## What is being asked
Once the line containing "11x50x500 mm BBG1150500" has been written out, stop; until then, restate each line of the entries below word for word from the first.
════════════════
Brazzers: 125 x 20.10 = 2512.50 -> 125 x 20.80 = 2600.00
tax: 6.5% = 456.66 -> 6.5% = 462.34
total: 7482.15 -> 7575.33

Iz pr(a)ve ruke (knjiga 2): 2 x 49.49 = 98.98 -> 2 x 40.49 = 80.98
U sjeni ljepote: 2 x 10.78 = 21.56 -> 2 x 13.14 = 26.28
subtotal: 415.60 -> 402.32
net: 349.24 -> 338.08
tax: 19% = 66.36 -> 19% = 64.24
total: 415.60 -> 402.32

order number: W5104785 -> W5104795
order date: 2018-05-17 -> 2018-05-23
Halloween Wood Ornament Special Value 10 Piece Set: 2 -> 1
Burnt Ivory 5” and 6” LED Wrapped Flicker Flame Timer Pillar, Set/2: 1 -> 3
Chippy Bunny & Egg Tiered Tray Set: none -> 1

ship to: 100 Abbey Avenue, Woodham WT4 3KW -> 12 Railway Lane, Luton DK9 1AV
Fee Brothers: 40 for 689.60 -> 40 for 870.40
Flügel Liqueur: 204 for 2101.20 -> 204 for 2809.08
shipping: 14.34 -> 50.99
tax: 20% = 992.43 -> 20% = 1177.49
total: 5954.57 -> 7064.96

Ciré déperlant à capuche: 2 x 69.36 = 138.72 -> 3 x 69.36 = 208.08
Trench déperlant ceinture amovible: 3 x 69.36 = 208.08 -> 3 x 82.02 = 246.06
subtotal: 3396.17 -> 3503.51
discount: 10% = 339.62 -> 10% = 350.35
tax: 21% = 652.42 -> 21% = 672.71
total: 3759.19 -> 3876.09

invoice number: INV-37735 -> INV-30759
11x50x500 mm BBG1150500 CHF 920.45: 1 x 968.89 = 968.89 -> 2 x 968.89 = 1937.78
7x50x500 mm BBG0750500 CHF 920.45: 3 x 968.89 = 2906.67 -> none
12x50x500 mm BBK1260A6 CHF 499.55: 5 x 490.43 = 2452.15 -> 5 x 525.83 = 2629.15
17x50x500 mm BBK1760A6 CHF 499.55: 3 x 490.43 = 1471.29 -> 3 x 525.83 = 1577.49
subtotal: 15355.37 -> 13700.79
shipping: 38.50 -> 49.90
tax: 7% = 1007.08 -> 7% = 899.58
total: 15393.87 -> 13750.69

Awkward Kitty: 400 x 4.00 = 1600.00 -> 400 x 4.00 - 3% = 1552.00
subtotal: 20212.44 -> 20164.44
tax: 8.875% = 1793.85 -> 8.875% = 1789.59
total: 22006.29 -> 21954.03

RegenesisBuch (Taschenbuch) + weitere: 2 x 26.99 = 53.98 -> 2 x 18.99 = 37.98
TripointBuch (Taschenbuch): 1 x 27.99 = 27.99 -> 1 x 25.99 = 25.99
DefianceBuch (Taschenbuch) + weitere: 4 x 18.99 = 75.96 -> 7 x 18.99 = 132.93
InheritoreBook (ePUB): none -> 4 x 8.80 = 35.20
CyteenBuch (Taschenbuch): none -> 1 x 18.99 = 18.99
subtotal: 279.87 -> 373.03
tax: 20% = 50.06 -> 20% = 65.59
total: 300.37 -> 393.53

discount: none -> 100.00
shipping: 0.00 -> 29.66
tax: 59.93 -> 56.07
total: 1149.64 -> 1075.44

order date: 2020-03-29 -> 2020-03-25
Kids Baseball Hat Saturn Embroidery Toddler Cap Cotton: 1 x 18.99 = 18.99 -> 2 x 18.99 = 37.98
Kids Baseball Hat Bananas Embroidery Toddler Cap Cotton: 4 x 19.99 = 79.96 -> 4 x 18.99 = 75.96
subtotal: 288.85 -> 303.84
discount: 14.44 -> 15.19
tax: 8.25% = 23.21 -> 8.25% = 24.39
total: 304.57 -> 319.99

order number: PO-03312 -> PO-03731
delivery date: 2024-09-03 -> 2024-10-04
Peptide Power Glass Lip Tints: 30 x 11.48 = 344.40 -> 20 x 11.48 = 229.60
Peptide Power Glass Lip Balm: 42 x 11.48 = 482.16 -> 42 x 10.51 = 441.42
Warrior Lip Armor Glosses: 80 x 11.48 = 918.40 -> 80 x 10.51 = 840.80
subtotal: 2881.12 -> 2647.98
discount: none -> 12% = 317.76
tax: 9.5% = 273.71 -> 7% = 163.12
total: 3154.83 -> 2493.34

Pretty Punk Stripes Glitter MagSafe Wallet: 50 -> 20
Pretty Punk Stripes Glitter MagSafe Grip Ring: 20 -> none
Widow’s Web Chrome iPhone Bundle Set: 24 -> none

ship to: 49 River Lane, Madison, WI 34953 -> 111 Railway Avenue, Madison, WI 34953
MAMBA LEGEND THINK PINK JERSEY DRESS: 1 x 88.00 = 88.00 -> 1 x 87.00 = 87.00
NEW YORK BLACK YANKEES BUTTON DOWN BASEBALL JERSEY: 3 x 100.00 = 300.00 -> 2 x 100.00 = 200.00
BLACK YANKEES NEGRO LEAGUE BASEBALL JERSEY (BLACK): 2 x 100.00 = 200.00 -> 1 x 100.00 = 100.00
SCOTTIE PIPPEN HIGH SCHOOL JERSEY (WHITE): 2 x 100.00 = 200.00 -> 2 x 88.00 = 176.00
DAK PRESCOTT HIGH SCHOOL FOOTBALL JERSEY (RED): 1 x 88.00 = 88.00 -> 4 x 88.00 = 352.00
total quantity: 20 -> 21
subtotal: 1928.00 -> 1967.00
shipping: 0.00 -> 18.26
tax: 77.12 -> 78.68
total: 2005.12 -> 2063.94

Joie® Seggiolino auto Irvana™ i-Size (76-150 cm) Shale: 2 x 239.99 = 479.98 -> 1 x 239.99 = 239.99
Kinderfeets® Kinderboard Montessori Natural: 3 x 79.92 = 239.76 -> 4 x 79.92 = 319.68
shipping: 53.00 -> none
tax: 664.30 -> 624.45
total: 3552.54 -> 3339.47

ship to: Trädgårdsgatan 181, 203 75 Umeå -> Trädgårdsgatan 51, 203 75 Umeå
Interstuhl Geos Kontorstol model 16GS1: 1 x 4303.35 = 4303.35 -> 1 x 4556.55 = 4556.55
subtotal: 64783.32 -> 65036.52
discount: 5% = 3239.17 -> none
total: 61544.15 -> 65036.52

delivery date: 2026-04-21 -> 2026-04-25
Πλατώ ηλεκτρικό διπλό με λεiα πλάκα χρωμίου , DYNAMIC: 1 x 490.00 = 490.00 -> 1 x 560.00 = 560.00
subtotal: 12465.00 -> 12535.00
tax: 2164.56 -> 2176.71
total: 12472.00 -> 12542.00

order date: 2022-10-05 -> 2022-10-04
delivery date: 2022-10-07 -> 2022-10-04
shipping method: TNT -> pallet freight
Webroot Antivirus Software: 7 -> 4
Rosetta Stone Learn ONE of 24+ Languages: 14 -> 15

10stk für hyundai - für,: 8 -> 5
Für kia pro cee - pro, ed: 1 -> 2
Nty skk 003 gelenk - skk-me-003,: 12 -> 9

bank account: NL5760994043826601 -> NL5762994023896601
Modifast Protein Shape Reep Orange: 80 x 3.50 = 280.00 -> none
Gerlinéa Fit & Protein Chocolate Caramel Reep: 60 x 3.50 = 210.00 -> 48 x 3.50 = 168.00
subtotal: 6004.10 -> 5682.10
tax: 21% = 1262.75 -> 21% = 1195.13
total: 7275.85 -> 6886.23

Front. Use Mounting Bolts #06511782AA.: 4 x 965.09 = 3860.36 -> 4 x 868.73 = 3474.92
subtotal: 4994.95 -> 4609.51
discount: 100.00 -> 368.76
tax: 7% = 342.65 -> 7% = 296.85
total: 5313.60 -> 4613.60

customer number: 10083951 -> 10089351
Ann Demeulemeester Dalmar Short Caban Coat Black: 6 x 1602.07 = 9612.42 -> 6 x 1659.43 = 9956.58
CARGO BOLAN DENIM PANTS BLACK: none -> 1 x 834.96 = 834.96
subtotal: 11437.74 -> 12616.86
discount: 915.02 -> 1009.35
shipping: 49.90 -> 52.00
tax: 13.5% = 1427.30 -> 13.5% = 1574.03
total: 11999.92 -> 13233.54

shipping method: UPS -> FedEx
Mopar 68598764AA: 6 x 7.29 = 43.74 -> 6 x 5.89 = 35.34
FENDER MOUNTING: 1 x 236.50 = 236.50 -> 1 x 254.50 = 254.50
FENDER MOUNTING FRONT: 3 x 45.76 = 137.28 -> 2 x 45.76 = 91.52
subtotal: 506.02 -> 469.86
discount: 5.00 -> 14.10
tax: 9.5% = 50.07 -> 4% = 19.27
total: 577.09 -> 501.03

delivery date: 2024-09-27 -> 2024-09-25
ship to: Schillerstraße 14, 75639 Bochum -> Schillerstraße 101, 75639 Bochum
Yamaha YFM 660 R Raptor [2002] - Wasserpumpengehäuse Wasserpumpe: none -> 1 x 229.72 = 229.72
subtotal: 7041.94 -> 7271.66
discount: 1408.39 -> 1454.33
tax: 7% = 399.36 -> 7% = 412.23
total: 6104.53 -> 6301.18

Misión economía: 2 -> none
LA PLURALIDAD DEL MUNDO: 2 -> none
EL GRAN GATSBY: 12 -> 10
════════════════
## Reply to the task
Brazzers: 125 x 20.10 = 2512.50 -> 125 x 20.80 = 2600.00
tax: 6.5% = 456.66 -> 6.5% = 462.34
total: 7482.15 -> 7575.33

Iz pr(a)ve ruke (knjiga 2): 2 x 49.49 = 98.98 -> 2 x 40.49 = 80.98
U sjeni ljepote: 2 x 10.78 = 21.56 -> 2 x 13.14 = 26.28
subtotal: 415.60 -> 402.32
net: 349.24 -> 338.08
tax: 19% = 66.36 -> 19% = 64.24
total: 415.60 -> 402.32

order number: W5104785 -> W5104795
order date: 2018-05-17 -> 2018-05-23
Halloween Wood Ornament Special Value 10 Piece Set: 2 -> 1
Burnt Ivory 5” and 6” LED Wrapped Flicker Flame Timer Pillar, Set/2: 1 -> 3
Chippy Bunny & Egg Tiered Tray Set: none -> 1

ship to: 100 Abbey Avenue, Woodham WT4 3KW -> 12 Railway Lane, Luton DK9 1AV
Fee Brothers: 40 for 689.60 -> 40 for 870.40
Flügel Liqueur: 204 for 2101.20 -> 204 for 2809.08
shipping: 14.34 -> 50.99
tax: 20% = 992.43 -> 20% = 1177.49
total: 5954.57 -> 7064.96

Ciré déperlant à capuche: 2 x 69.36 = 138.72 -> 3 x 69.36 = 208.08
Trench déperlant ceinture amovible: 3 x 69.36 = 208.08 -> 3 x 82.02 = 246.06
subtotal: 3396.17 -> 3503.51
discount: 10% = 339.62 -> 10% = 350.35
tax: 21% = 652.42 -> 21% = 672.71
total: 3759.19 -> 3876.09

invoice number: INV-37735 -> INV-30759
11x50x500 mm BBG1150500 CHF 920.45: 1 x 968.89 = 968.89 -> 2 x 968.89 = 1937.78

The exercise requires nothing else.